Так же он сорвался, когда ему делали операцию. Лоро наотрез оказался от наркоза. Он понял сразу, чего они добивались: они думали, что, надышавшись эфира, он выболтает о своем командире. Дудки!.. Эскулапы из нефтяной компании скрутили его ремнями, когда доставали из раны пулю. И его мышцы, выворачиваясь на кушетке от дикой боли, больше напоминали перекрученные ремни. И ему так и не удалось удержать в себе крик. Он крепился, до крови закусив себе губы, пока эти коновалы ковырялись в его ране.

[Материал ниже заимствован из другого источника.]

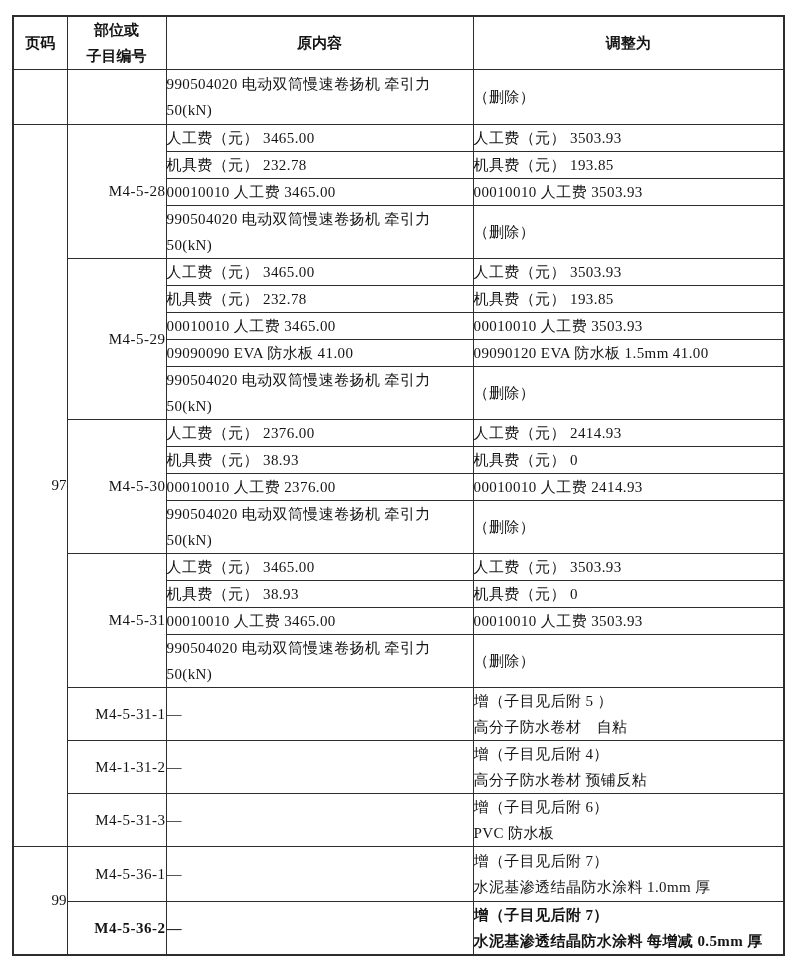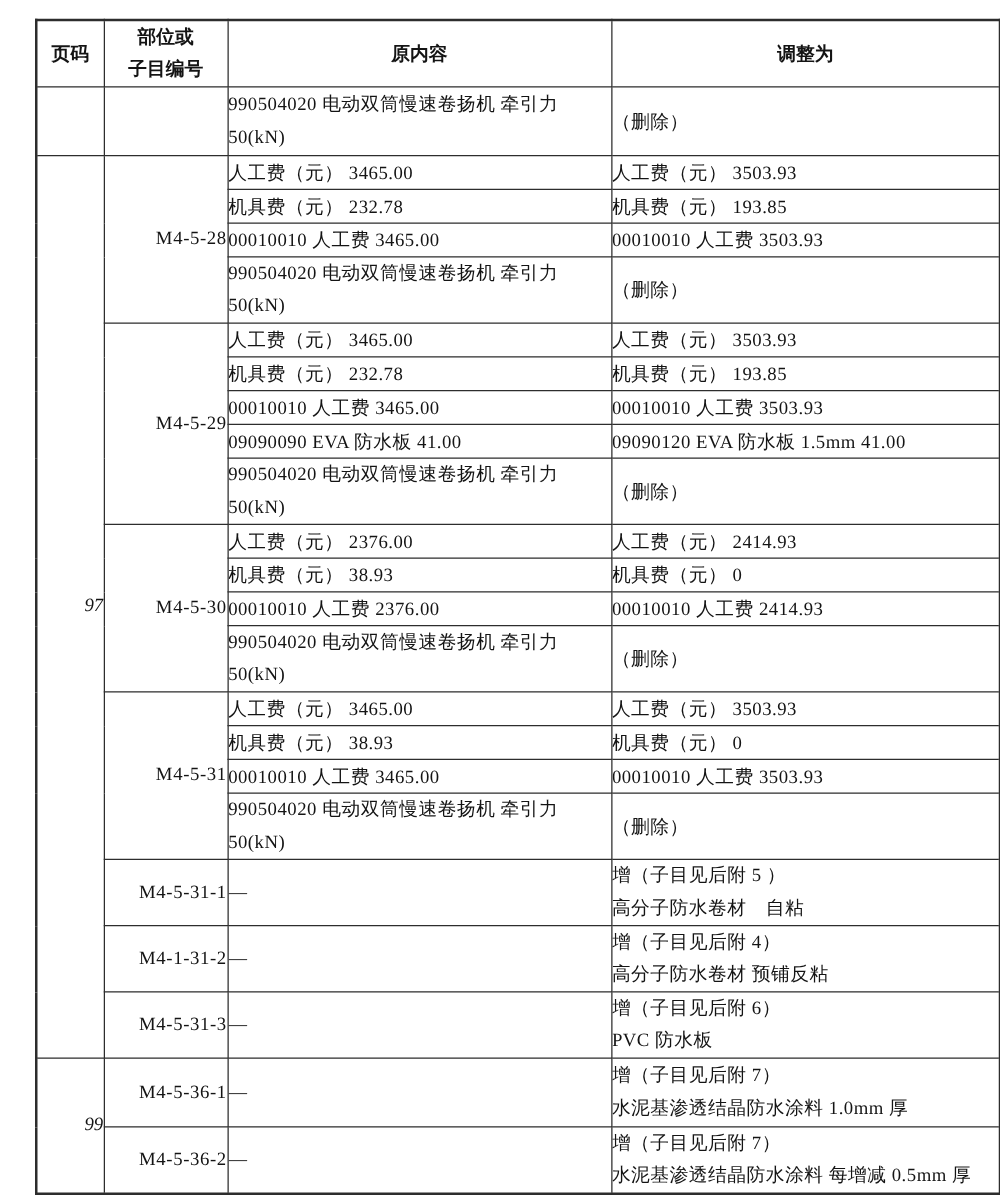--- a/index.html
+++ b/index.html
@@ -18,7 +18,7 @@
     box-sizing: border-box;
     width: 800px;
     height: 959px;
-    padding: 15px 16px 16px 28px;
+    padding: 15px 16px 16px 12px;
   }
   table.adj {
     border-collapse: collapse;

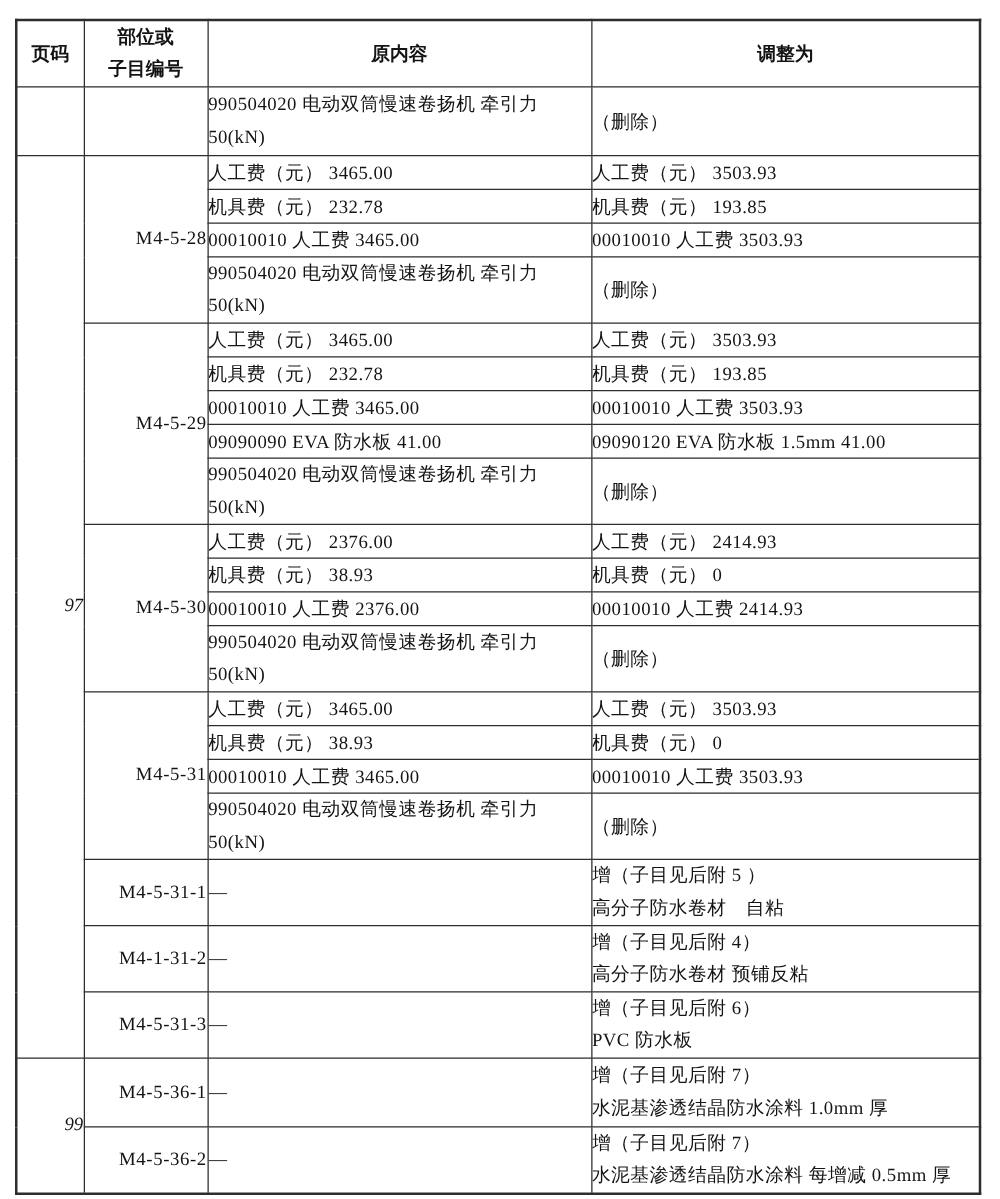--- a/index.html
+++ b/index.html
@@ -41,7 +41,7 @@
   
   .c { text-align: right; }
   .id { font-size: 14px; letter-spacing: 0.5px; }
-  .pg { font-size: 15px; font-style: italic; }
+  .pg { font-size: 15px; }
   
   .t {
     text-align: left;

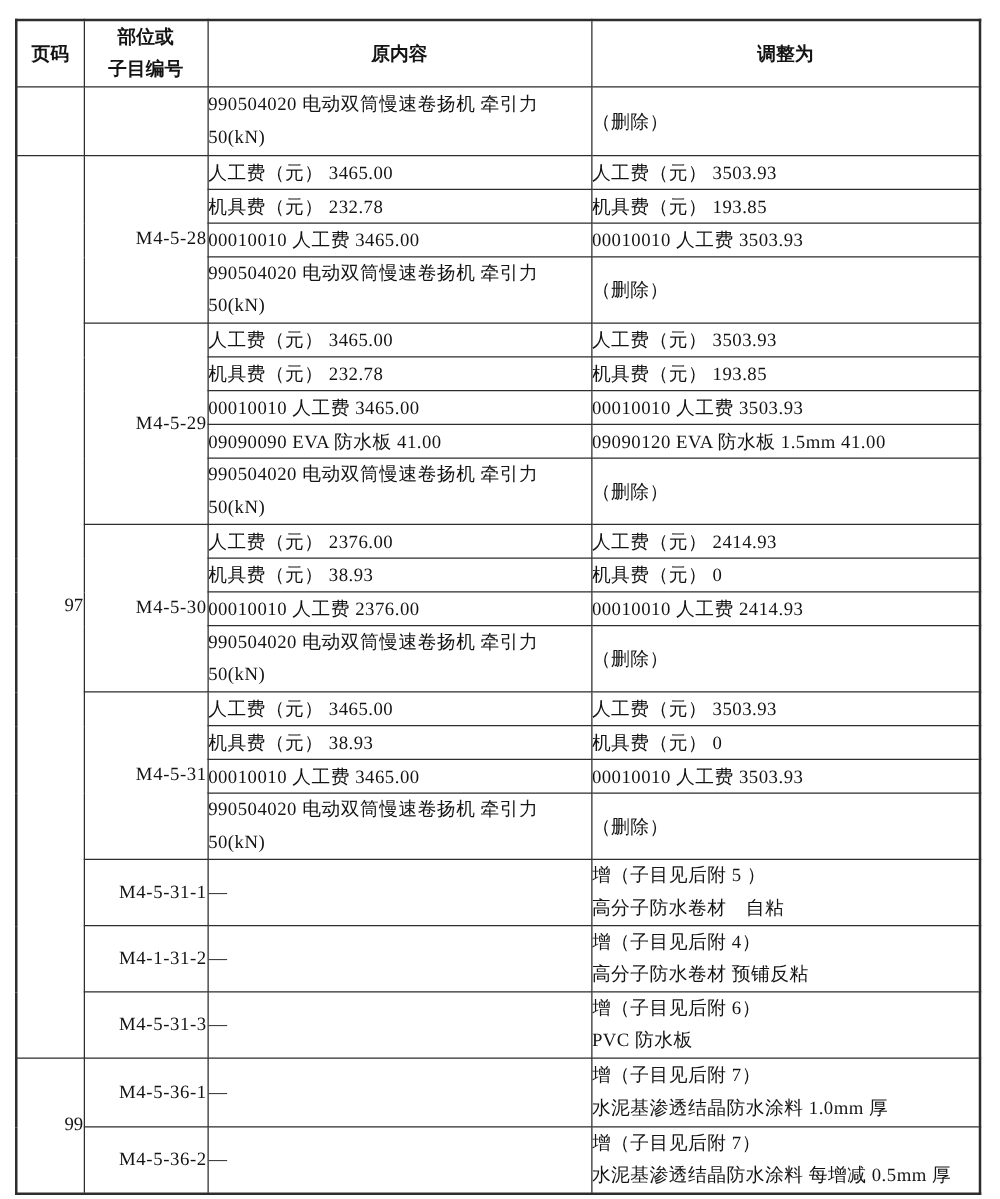--- a/index.html
+++ b/index.html
@@ -57,7 +57,7 @@
   }
   
   .h27 { height: 27px; }
-  .h49 { height: 49px; }
+  .h49 { height: 49px; font-weight: bold; }
   .h50 { height: 50px; }
   .h52 { height: 52px; }
   .h53 { height: 53px; }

И ещё этот слизняк, который называл себя доктором… «Зови меня доктор Гонсалес». С зализанными назад бриолином, блестящими, словно слизь, черными волосами и такими же черными, мерзкими усиками под носом, он удивительно напоминал Кинтанилью – мерзкую полицейскую ищейку, который сопровождал его до казарм, а потом в больницу… Доктор Гонсалес все время проторчал возле операционного стола, и даже не надел операционную маску. Так не терпелось ему услышать заветное имя. Ха-ха… Ну и пусть… Пусть они услышали его стон. Но им никогда не услышать имени командира. Они ведь не знают его тайны. Лоро обрел эту тайну там, возле маленького родничка, журчащего из-под каменной глыбы в окрестностях…
Взгляд командира… Его зеленое пламя теперь неотступно следовало вместе с Лоро. Это его целебные отсветы заменили ему наркоз на операционном столе, это оно освещало Лоро внутренним оберегающим светом все бесконечные часы нескончаемых допросов, которые устроил ему после операции доктор Гонсалес. О, нет, он не бил и не дрался. Он обещал райскую жизнь, виллу, женщин и роскошь на берегу Флориды. В обмен на «ма-аленькую» информацию. Слащавая патока лилась из его надушенного рта таким нескончаемым потоком, что Лоро несколько раз выворачивало прямо на пол. Этот лощеный сеньор с явным кубинским акцентом и замашками янки с театральным участием и заботой спросил его: «Тебе плохо?» И тогда Лоро выцедил прямо в гладко выбритую, сверкающую и благоухающую физиономию сеньора доктора: «Как только выблевал всё твоё дерьмо про Флориды и виллы, сразу полегчало. Просто заново родился…»
Доктор попытался изобразить подобие улыбки, но желваки ходуном заходили, натягивая на щеках его надушенную, гладко выбритую кожу, и мелкие бисеринки пота выступили на его блестящем лбу. Доктор сдержался, он ушел, так и не тронув пальцем Лоро. Видимо, он чурался грязной работы. Но «рецепт лечения» оставил своему сподручному Кинтанилье – исполнительному сотруднику министерства внутренних дел с повадками слизняка. Действительно, каждое порученное ему дело Кинтанилья исполнял как свое собственное, «внутреннее» дело. А никудышних дел ему – признанному виртуозу в своей области – не поручали. Он основательно набил руку в выбивании показаний, проводя «ковровые» допросы крестьян в районах Ньянкауасу и к югу Карагуатаренды. «Ковровыми» их прозвали армейские друзья Кинтанильи, по аналогии с «ковровыми» бомбардировками американцев во Вьетнаме. Бомбардировщики янки размечали карту Вьетконга на квадраты и затем с методичной старательностью ткали свои «ковры смерти», в многокилометровой канве которых не оставалось ничего живого – ни джунглей, ни партизанских баз, ни рисовых полей, ни деревень с живущими в них стариками, женщинами, детьми.